The New York Times publicó otro informe que exploraba el uso de energía de Bitcoin la semana pasada, y se trataba de lo que cabría esperar en base a críticas anteriores sobre el impacto ambiental de la criptomoneda, con la adición de decir que Bitcoin en realidad fue diseñado para desperdiciar energía en una oferta para proteja su red de ataques.
Comencemos con los números mismos. El NYT dijo que el consumo de energía de Bitcoin se ha «multiplicado por diez en los últimos cinco años» a aproximadamente 91 teravatios hora (TWh) de electricidad cada año, lo que se dice que es casi el 0,5 por ciento de «toda la electricidad consumida en el mundo», y más que muchos países.
Ésta no es información nueva. El impacto ambiental de Bitcoin ha sido criticado durante años, y sus detractores dicen que dedicar tanta energía a una moneda digital es un desperdicio, especialmente porque gran parte de esa energía no se extrae de fuentes limpias. (Lo cual comenzó a cambiar, especialmente cuando las operaciones mineras chinas comenzaron a moverse).
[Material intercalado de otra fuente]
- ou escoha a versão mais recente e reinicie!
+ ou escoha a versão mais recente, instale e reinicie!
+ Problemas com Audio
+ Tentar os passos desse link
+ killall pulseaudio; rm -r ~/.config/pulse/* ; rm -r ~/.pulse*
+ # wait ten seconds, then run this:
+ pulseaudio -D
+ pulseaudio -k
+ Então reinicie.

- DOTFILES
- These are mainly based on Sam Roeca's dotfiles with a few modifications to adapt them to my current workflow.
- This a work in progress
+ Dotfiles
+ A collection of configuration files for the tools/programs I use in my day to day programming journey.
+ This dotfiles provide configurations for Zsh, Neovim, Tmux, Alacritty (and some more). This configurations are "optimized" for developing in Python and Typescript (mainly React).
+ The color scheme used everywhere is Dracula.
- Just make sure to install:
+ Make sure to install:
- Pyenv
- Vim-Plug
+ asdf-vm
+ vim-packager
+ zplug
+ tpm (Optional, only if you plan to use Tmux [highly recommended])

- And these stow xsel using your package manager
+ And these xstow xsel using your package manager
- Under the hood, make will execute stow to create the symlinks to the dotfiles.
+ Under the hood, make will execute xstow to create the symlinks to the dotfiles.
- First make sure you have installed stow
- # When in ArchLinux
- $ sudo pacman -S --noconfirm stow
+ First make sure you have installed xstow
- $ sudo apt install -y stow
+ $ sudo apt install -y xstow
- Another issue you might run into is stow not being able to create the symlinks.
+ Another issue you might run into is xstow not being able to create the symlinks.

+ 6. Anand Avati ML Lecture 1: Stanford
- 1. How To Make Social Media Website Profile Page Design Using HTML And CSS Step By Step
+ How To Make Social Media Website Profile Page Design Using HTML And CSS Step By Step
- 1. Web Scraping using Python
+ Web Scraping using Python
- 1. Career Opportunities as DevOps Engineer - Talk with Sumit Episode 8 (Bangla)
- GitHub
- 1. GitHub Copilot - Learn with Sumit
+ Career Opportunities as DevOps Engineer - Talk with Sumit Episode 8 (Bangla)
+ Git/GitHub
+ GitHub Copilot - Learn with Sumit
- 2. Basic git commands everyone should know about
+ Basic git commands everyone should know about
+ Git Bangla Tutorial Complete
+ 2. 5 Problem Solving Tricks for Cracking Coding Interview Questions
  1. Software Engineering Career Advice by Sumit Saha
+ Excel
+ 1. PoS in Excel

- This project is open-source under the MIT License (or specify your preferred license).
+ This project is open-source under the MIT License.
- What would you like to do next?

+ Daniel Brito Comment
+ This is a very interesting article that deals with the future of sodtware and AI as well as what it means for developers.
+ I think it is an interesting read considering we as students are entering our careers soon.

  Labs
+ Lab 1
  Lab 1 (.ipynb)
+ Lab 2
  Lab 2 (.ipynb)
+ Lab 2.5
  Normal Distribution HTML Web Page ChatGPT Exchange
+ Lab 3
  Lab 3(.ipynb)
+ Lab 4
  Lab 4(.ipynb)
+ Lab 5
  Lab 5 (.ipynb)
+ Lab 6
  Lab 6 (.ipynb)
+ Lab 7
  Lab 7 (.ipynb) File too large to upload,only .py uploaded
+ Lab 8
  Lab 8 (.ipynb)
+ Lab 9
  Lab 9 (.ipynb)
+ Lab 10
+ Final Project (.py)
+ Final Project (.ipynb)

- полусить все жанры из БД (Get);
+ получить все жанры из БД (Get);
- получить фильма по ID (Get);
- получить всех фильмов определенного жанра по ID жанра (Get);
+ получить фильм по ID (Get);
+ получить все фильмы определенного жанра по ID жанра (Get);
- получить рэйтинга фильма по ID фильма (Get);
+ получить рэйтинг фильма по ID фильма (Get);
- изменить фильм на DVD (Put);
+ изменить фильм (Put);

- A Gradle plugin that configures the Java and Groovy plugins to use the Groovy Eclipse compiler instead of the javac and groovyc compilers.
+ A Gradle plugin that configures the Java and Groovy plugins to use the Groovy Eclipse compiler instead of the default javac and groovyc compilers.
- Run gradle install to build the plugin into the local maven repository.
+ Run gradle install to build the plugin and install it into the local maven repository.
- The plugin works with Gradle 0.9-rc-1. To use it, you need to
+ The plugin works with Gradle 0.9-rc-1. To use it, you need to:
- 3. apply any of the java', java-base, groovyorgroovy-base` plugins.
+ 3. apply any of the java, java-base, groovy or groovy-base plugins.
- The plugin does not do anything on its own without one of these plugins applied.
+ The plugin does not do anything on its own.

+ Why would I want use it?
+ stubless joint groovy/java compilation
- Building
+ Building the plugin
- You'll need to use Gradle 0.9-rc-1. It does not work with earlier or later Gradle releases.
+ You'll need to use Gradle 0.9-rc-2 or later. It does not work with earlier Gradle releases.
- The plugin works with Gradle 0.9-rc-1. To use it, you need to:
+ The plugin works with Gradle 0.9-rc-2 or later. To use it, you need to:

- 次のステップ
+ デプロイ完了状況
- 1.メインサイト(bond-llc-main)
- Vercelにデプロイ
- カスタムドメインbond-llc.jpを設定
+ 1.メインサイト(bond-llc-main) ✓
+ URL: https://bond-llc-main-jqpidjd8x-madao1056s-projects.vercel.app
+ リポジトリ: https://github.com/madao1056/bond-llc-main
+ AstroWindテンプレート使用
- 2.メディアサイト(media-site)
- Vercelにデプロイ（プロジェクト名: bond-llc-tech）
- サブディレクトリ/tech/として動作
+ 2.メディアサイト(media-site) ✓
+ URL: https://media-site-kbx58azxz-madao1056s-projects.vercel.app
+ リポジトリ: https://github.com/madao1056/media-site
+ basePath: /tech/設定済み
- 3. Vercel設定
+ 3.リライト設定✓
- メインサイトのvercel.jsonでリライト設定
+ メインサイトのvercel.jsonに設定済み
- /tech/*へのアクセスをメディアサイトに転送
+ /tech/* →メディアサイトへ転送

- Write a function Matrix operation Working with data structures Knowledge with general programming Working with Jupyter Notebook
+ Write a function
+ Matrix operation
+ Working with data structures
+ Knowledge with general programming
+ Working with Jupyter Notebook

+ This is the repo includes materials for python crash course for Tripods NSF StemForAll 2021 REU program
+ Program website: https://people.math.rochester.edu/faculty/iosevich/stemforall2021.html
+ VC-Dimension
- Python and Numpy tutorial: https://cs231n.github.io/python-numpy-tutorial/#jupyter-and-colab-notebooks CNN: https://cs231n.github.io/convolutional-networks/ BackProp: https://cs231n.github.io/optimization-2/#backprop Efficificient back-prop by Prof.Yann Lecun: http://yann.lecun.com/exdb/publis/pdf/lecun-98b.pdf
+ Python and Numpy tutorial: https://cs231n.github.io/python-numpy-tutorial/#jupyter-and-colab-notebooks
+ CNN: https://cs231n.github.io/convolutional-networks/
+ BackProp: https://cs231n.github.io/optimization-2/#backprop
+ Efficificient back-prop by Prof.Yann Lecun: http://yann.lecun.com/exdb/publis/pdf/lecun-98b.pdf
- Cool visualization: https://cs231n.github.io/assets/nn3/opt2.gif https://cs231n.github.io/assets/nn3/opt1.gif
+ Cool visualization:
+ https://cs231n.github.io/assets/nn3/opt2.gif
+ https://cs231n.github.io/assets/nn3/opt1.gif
Pero el NYT ha puesto un punto delicado sobre el tema, diciendo que Bitcoin es un desperdicio intencional. Después de explicar la dependencia de la minería de Bitcoin en lo que el periódico caracterizaba como «almacenes llenos de computadoras poderosas, corriendo a alta velocidad para adivinar grandes números y usando grandes cantidades de energía en el proceso», dijo:
«En el [Bitcoin creator Satoshi] En el sistema de Nakamoto, tendría más sentido económico que un pirata informático gastara recursos extrayendo Bitcoins y recolectando las recompensas, en lugar de atacar el sistema en sí. […] Así es como la minería de Bitcoin convierte la electricidad en seguridad. Esta es también la razón por la que el sistema desperdicia energía por diseño. «
También hay otros factores ambientales a considerar, como la tasa a la que los mineros de Bitcoin gastan el hardware utilizado en sus plataformas. Pero el NYT argumentó que incluso reducir la cantidad de desechos electrónicos generados por los mineros y cambiar a energía renovable no sería suficiente para justificar el uso de energía de criptomonedas.
«A nivel mundial, las estimaciones del uso de energía renovable de Bitcoin oscilan entre aproximadamente el 40 por ciento y casi el 75 por ciento», dijo el NYT. «Pero en general, dicen los expertos, el uso de energía renovable para impulsar la minería de Bitcoin significa que no estará disponible para alimentar una casa, una fábrica o un automóvil eléctrico».
Esta polémica muestra lo difícil que será resolver este debate. Parece que los ambientalistas se contentan con cambiar el objetivo cada vez que la minería de Bitcoin cambia a usar más energía limpia, y hasta que las criptomonedas sean más ampliamente aceptadas, dedicarles energía puede caracterizarse como desperdiciar electricidad con dinero falso.
Es un bucle infinito. Mientras Bitcoin y otras criptomonedas conserven su valor, la gente seguirá dedicando energía a extraerlas, ya sea una gran operación que utilice energía renovable o un pequeño grupo de delincuentes que roban electricidad. Y mientras las personas extraigan criptomonedas, serán criticadas por ello.